Additional Challenges in the Camp
The absence of electricity, clean water, and proper sanitation facilities in the camp poses additional challenges. To fetch water, Nyakume and her sisters embark on arduous one-hour roundtrip journeys to a communal well, where they often must wait in a long queue. Charcoal and firewood are the primary sources of cooking energy for the family. The family does not own any basic assets apart from two mobile phones.

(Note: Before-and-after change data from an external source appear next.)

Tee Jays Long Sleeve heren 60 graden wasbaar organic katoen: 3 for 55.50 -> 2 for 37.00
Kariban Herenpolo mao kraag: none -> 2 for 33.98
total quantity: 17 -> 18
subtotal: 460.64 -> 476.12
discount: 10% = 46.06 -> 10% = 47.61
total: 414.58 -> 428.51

Nyakume’s Hopes and Aspirations
Despite these hardships, Nyakume’s unwavering spirit shines through as she dreams of a brighter future, aspiring to pursue higher education to support her family and contribute to a more stable livelihood. All the children in the household have stopped attending school because the family can no longer afford tuition. As she navigates the uncertainties of displacement, Nyakume holds onto hope for a peaceful South Sudan and envisions a path towards empowerment and opportunity for herself and her loved ones.

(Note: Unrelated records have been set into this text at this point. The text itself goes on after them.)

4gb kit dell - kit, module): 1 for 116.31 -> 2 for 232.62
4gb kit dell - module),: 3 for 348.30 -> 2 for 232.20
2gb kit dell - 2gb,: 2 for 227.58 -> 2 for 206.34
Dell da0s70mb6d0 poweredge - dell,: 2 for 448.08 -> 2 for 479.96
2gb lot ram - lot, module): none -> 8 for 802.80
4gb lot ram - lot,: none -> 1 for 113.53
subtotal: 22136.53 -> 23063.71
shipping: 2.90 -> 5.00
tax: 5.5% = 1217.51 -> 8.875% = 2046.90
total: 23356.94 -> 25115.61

How the Global Multidimensional Poverty Index Measures Nyakume’s Deprivations
According to the global Multidimensional Poverty Index, Nyakume and her family are poor. Their household deprivation score is 66.66 percent [1/6 + 1/6 + 6 × 1/18 = 2/3]. To be considered nonpoor, their deprivation score would need to be less than 33.3 percent.

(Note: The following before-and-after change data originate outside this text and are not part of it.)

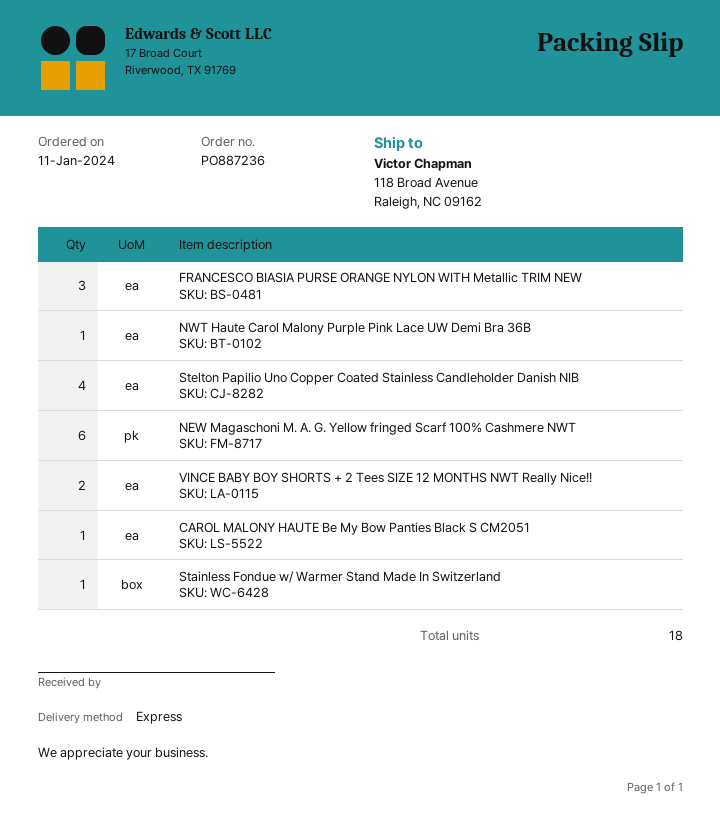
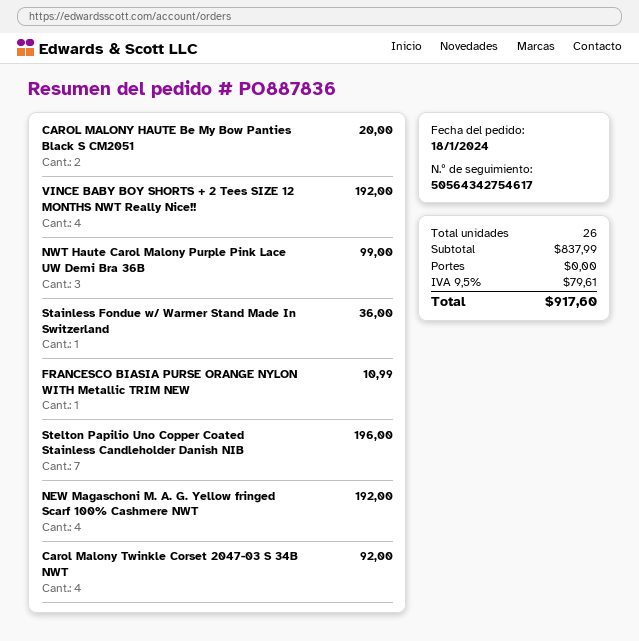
order number: PO887236 -> PO887836
order date: 2024-01-11 -> 2024-01-18
FRANCESCO BIASIA PURSE ORANGE NYLON WITH Metallic TRIM NEW: 3 -> 1
NWT Haute Carol Malony Purple Pink Lace UW Demi Bra 36B: 1 -> 3
Stelton Papilio Uno Copper Coated Stainless Candleholder Danish NIB: 4 -> 7
NEW Magaschoni M. A. G. Yellow fringed Scarf 100% Cashmere NWT: 6 -> 4
VINCE BABY BOY SHORTS + 2 Tees SIZE 12 MONTHS NWT Really Nice!!: 2 -> 4
CAROL MALONY HAUTE Be My Bow Panties Black S CM2051: 1 -> 2
Carol Malony Twinkle Corset 2047-03 S 34B NWT: none -> 4
total quantity: 18 -> 26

Table 4: Nyakume’s Deprivations
Deprivation Type | Details |
---|---|
Food Scarcity | Limited regular meals |
Housing | Makeshift shelters, poor materials |
Education | No schooling for children |
Amenities | No electricity, communal water well |
Assets | Owns only two mobile phones |
Figure 1: Structure of the Global Multidimensional Poverty Index
Dimensions and Indicators of Poverty
Dimensions | Indicators |
---|---|
Health | Nutrition |
Child Mortality | |
Education | Years of Schooling |
School Attendance | |
Living Standards | Cooking Fuel |
Sanitation | |
Drinking Water | |
Electricity | |
Housing | |
Assets |
Details of Each Dimension
- Health:
- Nutrition: Measures malnutrition among household members.
- Child Mortality: Indicates whether any child in the household has died in the past five years.
- Education:
- Years of Schooling: Measures if any household member has completed six years of schooling.
- School Attendance: Assesses if school-aged children are attending school.
- Living Standards:
- Cooking Fuel: Evaluates the type of cooking fuel used (e.g., nonsolid fuel).
- Sanitation: Indicates access to improved sanitation facilities that are not shared.
- Drinking Water: Measures access to improved drinking water within a 30-minute round trip.
- Electricity: Determines if the household has access to electricity.
- Housing: Assesses the durability of housing materials.
- Assets: Checks ownership of basic assets, such as radio, phone, bicycle, etc.
Source: HDRO and OPHI
This structured visualization helps to clearly convey how the Global MPI measures different aspects of poverty through its three dimensions: health, education, and living standards. Each dimension is broken down into specific indicators that give a comprehensive profile of a household’s living conditions.
Notes
- South Sudan was previously included in the global Multidimensional Poverty Index tables and had the highest incidence of poverty (91.9 percent), based on its 2010 dataset. It has not appeared in the global MPI tables since 2023 because its data are out of date. The data revolution should not leave poverty data behind — especially for the poorest countries.
- The global Multidimensional Poverty Index does not account for internally displaced persons because it relies on household data surveys. However, multidimensional poverty impacts internally displaced persons, and better data and monitoring are needed to understand their experiences and address their specific needs.